= Kalamazoo Promise =

Scholarship for students from Kalamazoo, Michigan

The Kalamazoo Promise is a pledge by a group of anonymous donors to pay up to 100 percent of tuition at many Michigan colleges and universities for graduates of the Kalamazoo Public Schools school district of Kalamazoo, Michigan. The Kalamazoo Promise applies to all of Michigan's state colleges and universities, as well as the 15 private colleges of the Michigan College Alliance and several apprenticeships and skilled trade programs. To receive the minimum 65% benefit, students must have lived within the Kalamazoo School District, attended public high school there for four years, and graduated. To receive a full scholarship, students must have attended Kalamazoo public schools since kindergarten.

The program, unveiled at a November 10, 2005, Kalamazoo Board of Education meeting, is also viewed as an economic development tool for Kalamazoo. Since the Kalamazoo Promise was announced, enrollment in the school district has grown by 16%, test scores have improved, and a greater proportion of high-school graduates are attending college. In 2010 alone, the Kalamazoo Public School district saw enrollment rise 3% to 12,409. In 2016, Time (magazine) included the Kalamazoo Promise at position 145 in its list of 240 Reasons to Celebrate America.

Research published by the Upjohn Institute in 2015 shows that the Kalamazoo Promise significantly increases college enrollment, college credits attempted, and credential attainment, and the researchers conclude that such scholarships can both increase educational attainment and provide net economic benefits.

Tuition checks began to be distributed in 2006. As of summer 2010, the program had paid out $18 million in tuition for about 2,000 high school graduates of Kalamazoo's two high schools and three alternative schools, according to executive administrator Robert Jorth. Most of the money has gone to the University of Michigan, Michigan State University and Western Michigan University. Promise-funded students have enrolled in all but one of Michigan's 15 state universities. As of October 2010, 60% of Promise-funded students had obtained bachelor's degrees.

| Length of attendance | Proportion of full tuition |
|---|---|
| K–12 | 100% |
| 1–12 | 95% |
| 2–12 | 95% |
| 3–12 | 95% |
| 4–12 | 90% |
| 5–12 | 85% |
| 6–12 | 80% |
| 7–12 | 75% |
| 8–12 | 70% |
| 9–12 | 65% |
| 10–12 | None |
| 11–12 | None |
| 12 | None |

==Similar programs==
El Dorado, Arkansas; Denver, Colorado; Battle Creek, Michigan;, Detroit, Michigan; New Haven, Connecticut; and Pittsburgh, Pennsylvania are just a handful of the nearly two dozen communities that have similar "Promise" programs. These communities have joined PromiseNet, a network of communities that run or plan similar place-based scholarship programs. The PromiseNet 2013 Conference was meant to foster such programs.

The City of Kalamazoo is also attempting a similar program, the Kalamazoo Foundation for Excellence which is believed to have many of the same donors of the Kalamazoo promise.

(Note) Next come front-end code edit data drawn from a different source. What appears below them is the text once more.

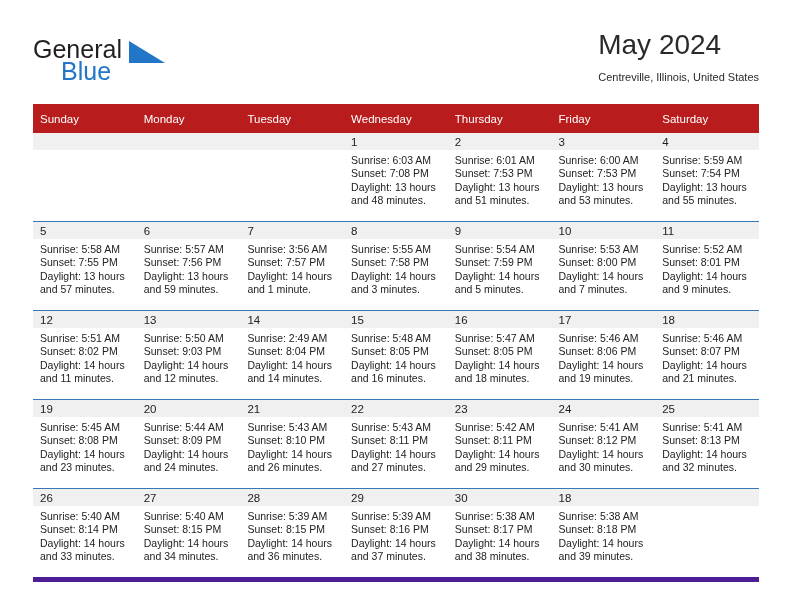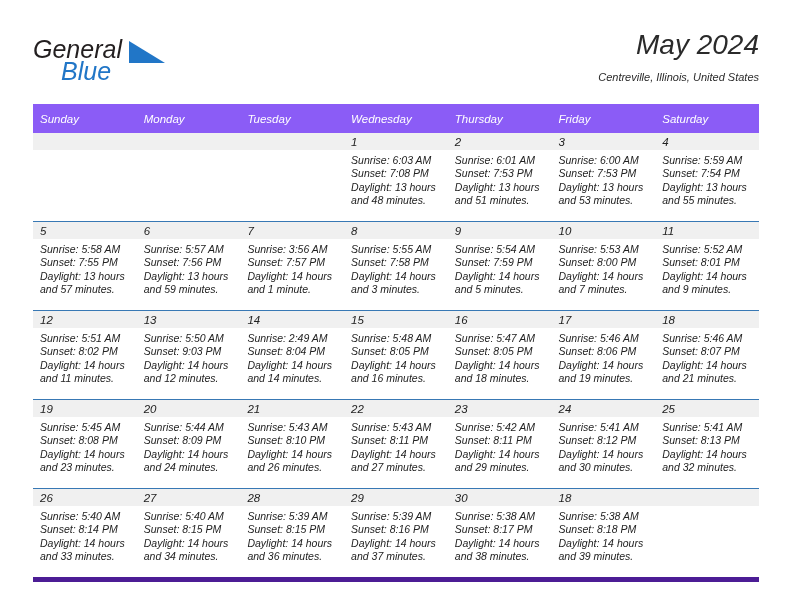"General" .page { font-style: italic -> none }
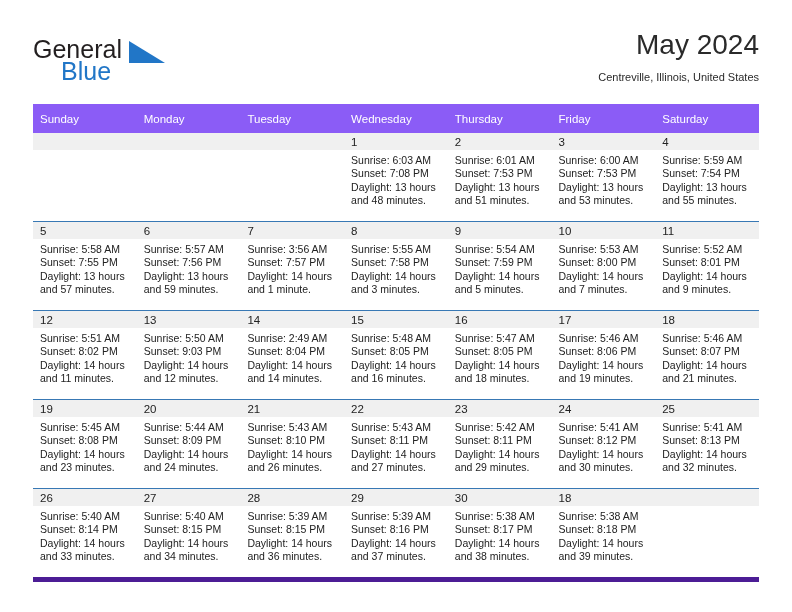"May 2024" .title-wrap { text-align: right -> left }
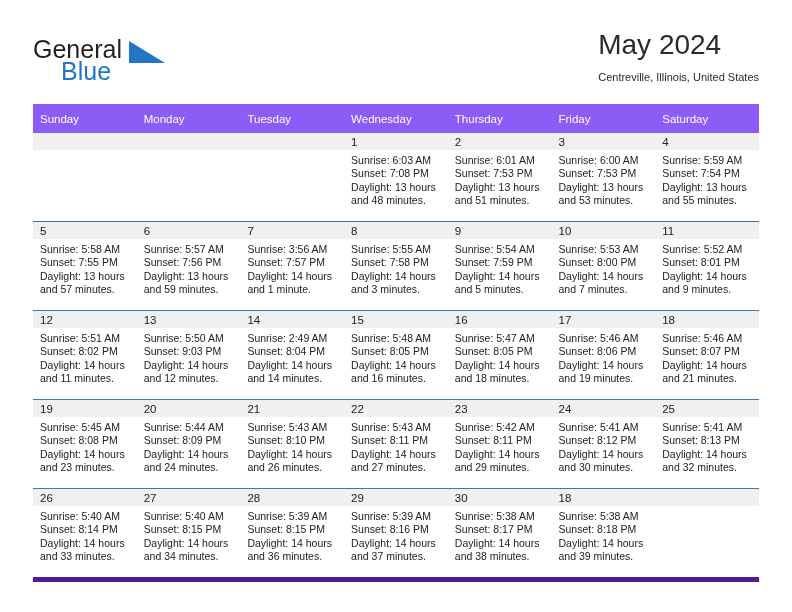"Sunday" .cal-table th { background: #8b5cf6 -> #b91c1c }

==Success rate of students==

As of 2011 half of the students who have started programs have dropped out before finishing degrees or certificates. In response to this executive director of The Promise Janice M. Brown Ed.D. has said, "stage II of The Promise is improving the preparation and support for low-income and first-generation college students who are more likely to start at community college and more likely to drop out because they are academically unprepared and/or because they lack the support system that middle-class and affluent college students take for granted". Yet as Ted C. Fishman notes in a New York Times Magazine piece, the Kalamazoo Promise "stokes hometown pride, prods citizens to engage and pulls businesses and their leaders into the public sphere." He also points out that "High-school test scores in Kalamazoo have improved four years in a row. A higher percentage of African-American girls graduate from the district than they do in the rest of the state, and 85 percent of those go on to college. Overall, more than 90 percent of Kalamazoo’s graduates today go on to higher education. Six in 10 go to Western Michigan University or Kalamazoo Valley Community College. And over time, a greater number of students are landing at the more selective University of Michigan and Michigan State." Additional media reports substantiate these statistics.

== Work done by the Kalamazoo promise ==
The Kalamazoo Promise reached its 20th year in 2026. It continues to help graduates find good job opportunities. Kalamazoo Promise collaborated with employers such as Urban Alliance to offer opportunities for creating outstanding resumes, offer internships, and promote skills training. The W.E. Upjohn Institute was also awarded a grant to conduct research on employment data and salaries of graduates which are projected in 2019. The first cohort of Kalamazoo Promise students finished high school in 2006. The Promise has been a factor in increasing the possibility of children enrolling in college and completing college degrees. The Strada Education Network grant worth $360,000 will allow the Institute to research how students can be employed after their graduation, their probable earnings, and residence. Kalamazoo Promise recognized teachers and staff from West Michigan who made a considerable impact on their students in June 2018. Over 6,000 students have already gained benefits from the Promise since it was established.